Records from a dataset
=== Begin Enclosure ===

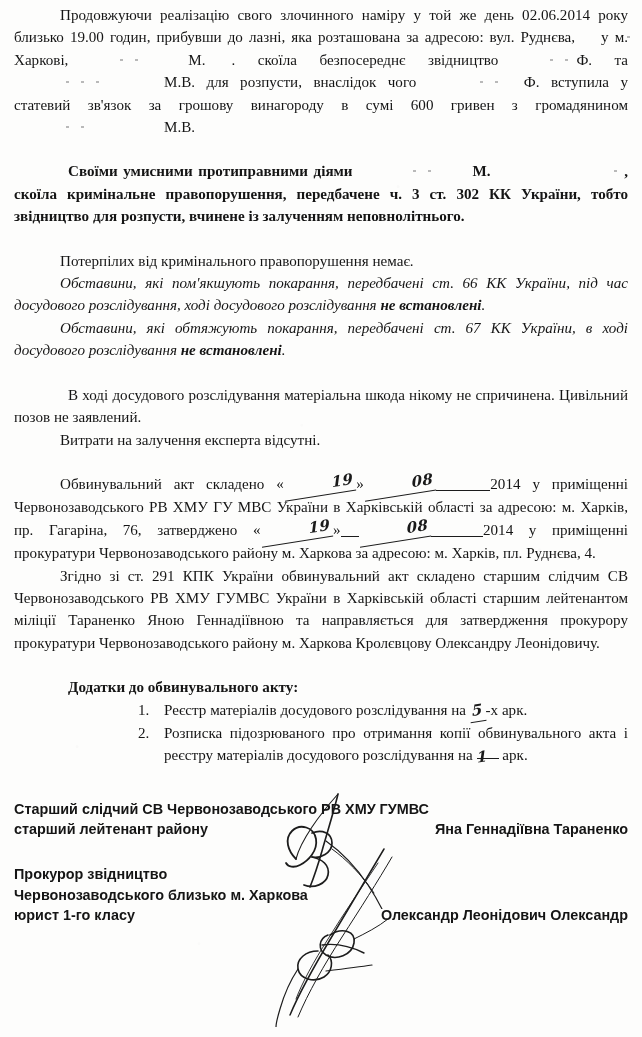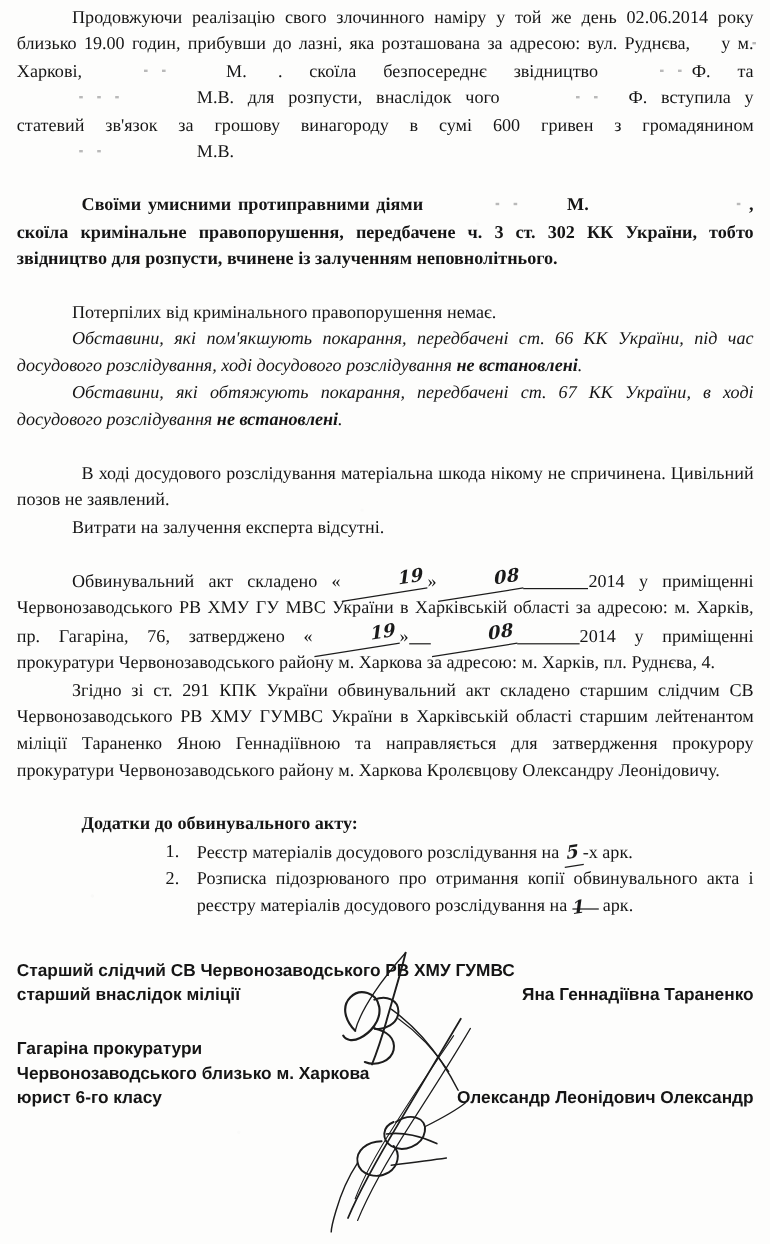--- a/index.html
+++ b/index.html
@@ -240,7 +240,7 @@
         <span class="role">Старший слідчий СВ Червонозаводського РВ ХМУ ГУМВС</span>
       </div>
       <div class="sigrow">
-        <span class="role">старший внаслідок міліції</span>
+        <span class="role">старший лейтенант району</span>
         <span class="who">Яна Геннадіївна Тараненко</span>
       </div>
     </div>

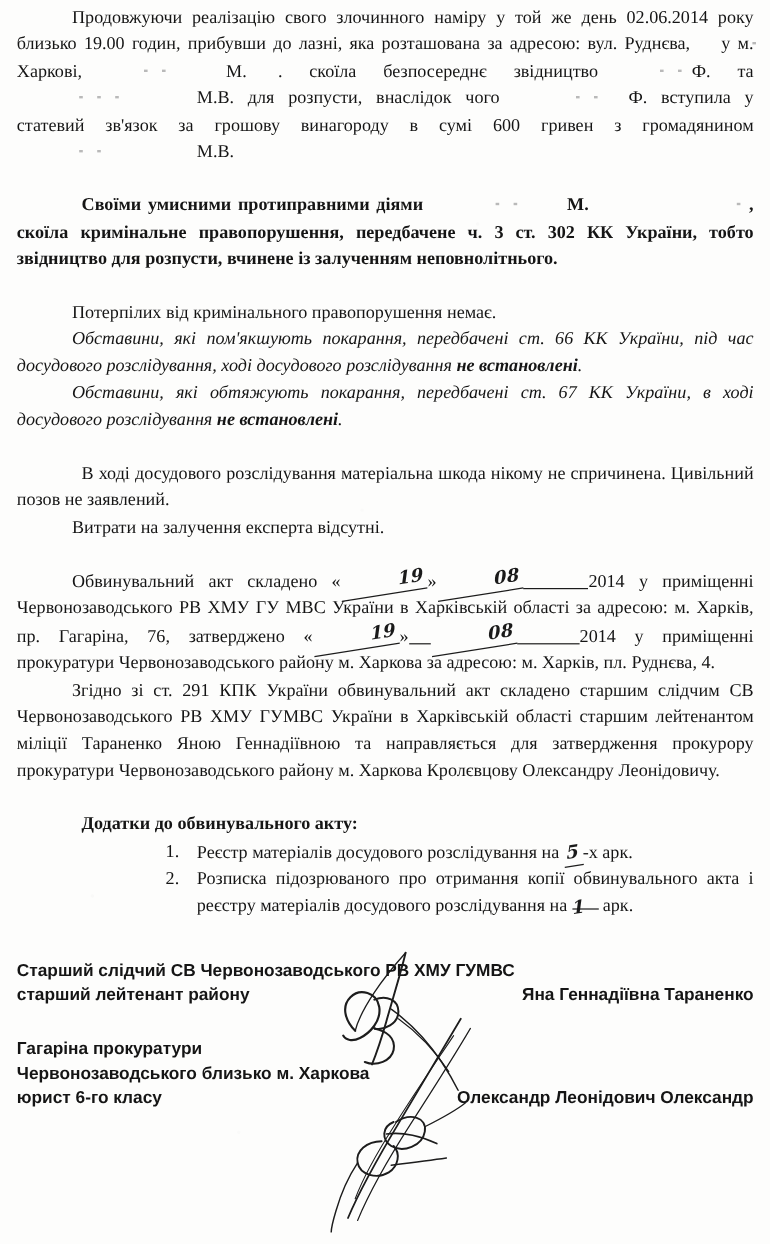--- a/index.html
+++ b/index.html
@@ -249,7 +249,7 @@
 
     <div>
       <div class="sigrow">
-        <span class="role">Гагаріна прокуратури</span>
+        <span class="role">Прокурор звідництво</span>
       </div>
       <div class="sigrow">
         <span class="role">Червонозаводського близько м. Харкова</span>

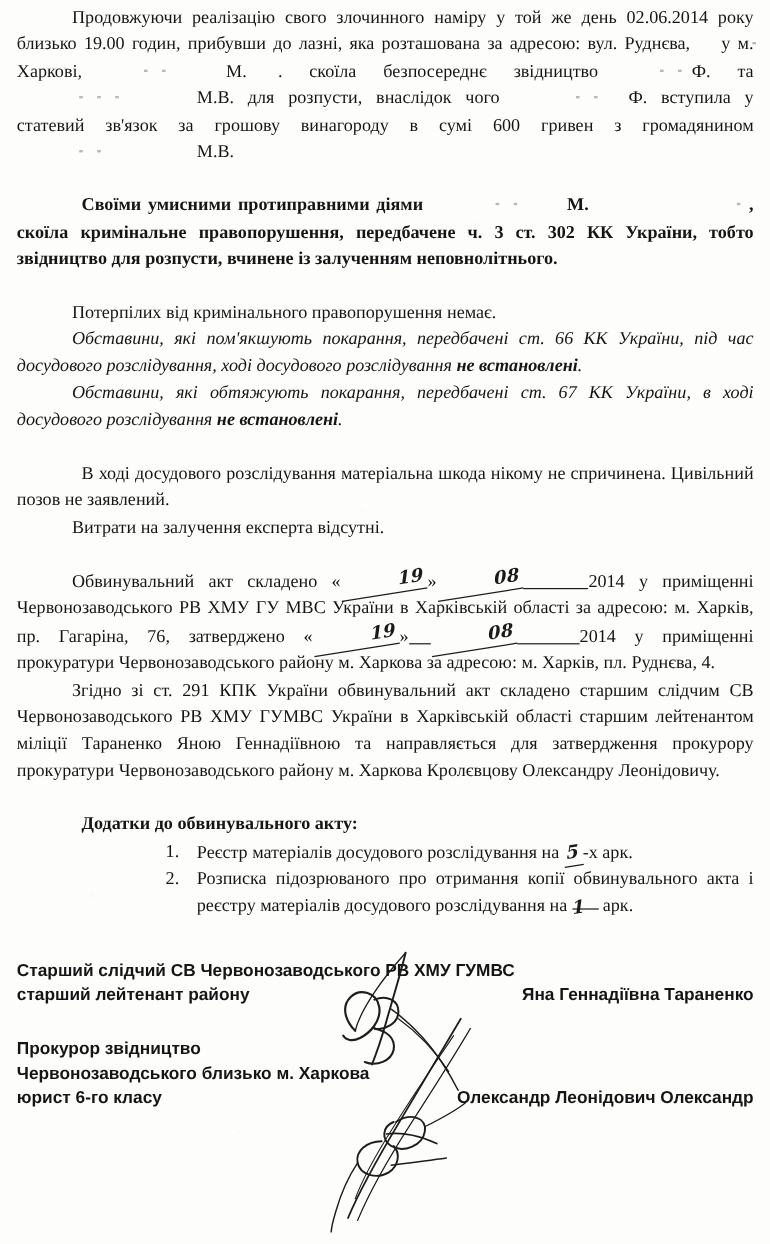--- a/index.html
+++ b/index.html
@@ -255,7 +255,7 @@
         <span class="role">Червонозаводського близько м. Харкова</span>
       </div>
       <div class="sigrow">
-        <span class="role">юрист 6-го класу</span>
+        <span class="role">юрист 1-го класу</span>
         <span class="who">Олександр Леонідович  Олександр</span>
       </div>
     </div>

=== End Enclosure ===

### PROBLEM DESCRIPTION
Repeat the entries exactly, without pictures.

### OUTPUT OF THE EXERCISE
--- a/index.html
+++ b/index.html
@@ -240,7 +240,7 @@
         <span class="role">Старший слідчий СВ Червонозаводського РВ ХМУ ГУМВС</span>
       </div>
       <div class="sigrow">
-        <span class="role">старший внаслідок міліції</span>
+        <span class="role">старший лейтенант району</span>
         <span class="who">Яна Геннадіївна Тараненко</span>
       </div>
     </div>

--- a/index.html
+++ b/index.html
@@ -249,7 +249,7 @@
 
     <div>
       <div class="sigrow">
-        <span class="role">Гагаріна прокуратури</span>
+        <span class="role">Прокурор звідництво</span>
       </div>
       <div class="sigrow">
         <span class="role">Червонозаводського близько м. Харкова</span>

--- a/index.html
+++ b/index.html
@@ -255,7 +255,7 @@
         <span class="role">Червонозаводського близько м. Харкова</span>
       </div>
       <div class="sigrow">
-        <span class="role">юрист 6-го класу</span>
+        <span class="role">юрист 1-го класу</span>
         <span class="who">Олександр Леонідович  Олександр</span>
       </div>
     </div>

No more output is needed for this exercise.